PROBLEM TO SOLVE:
Would you go through the records below and copy each line with the string "Power"?

Version difference data
=== Section Start ===

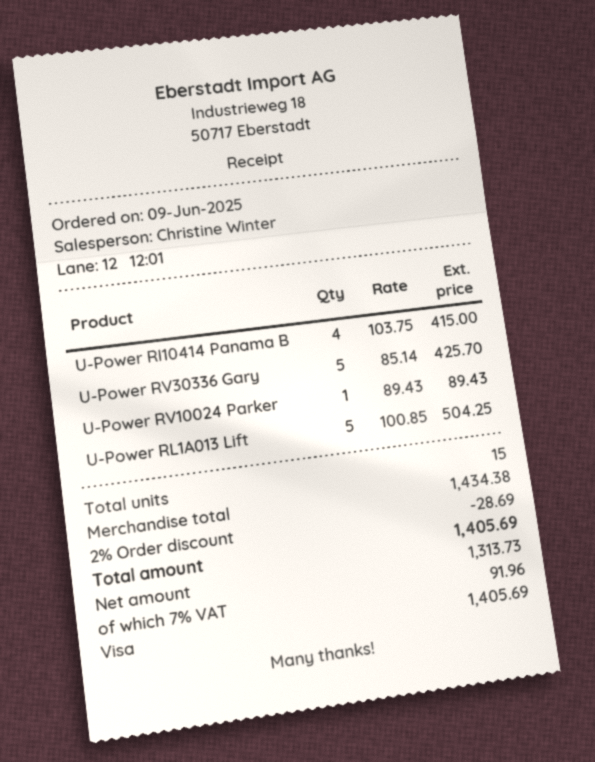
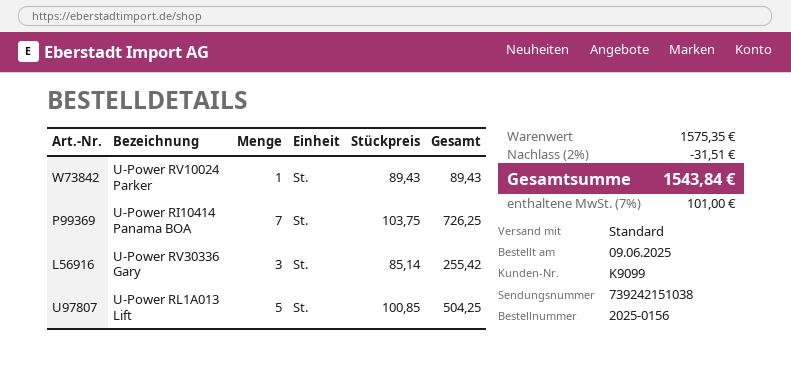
U-Power RI10414 Panama B: 4 x 103.75 = 415.00 -> 7 x 103.75 = 726.25
U-Power RV30336 Gary: 5 x 85.14 = 425.70 -> 3 x 85.14 = 255.42
subtotal: 1434.38 -> 1575.35
discount: 2% = 28.69 -> 2% = 31.51
tax: 7% = 91.96 -> 7% = 101.00
total: 1405.69 -> 1543.84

=== Section End ===

FINISHED TASK:
U-Power RI10414 Panama B: 4 x 103.75 = 415.00 -> 7 x 103.75 = 726.25
U-Power RV30336 Gary: 5 x 85.14 = 425.70 -> 3 x 85.14 = 255.42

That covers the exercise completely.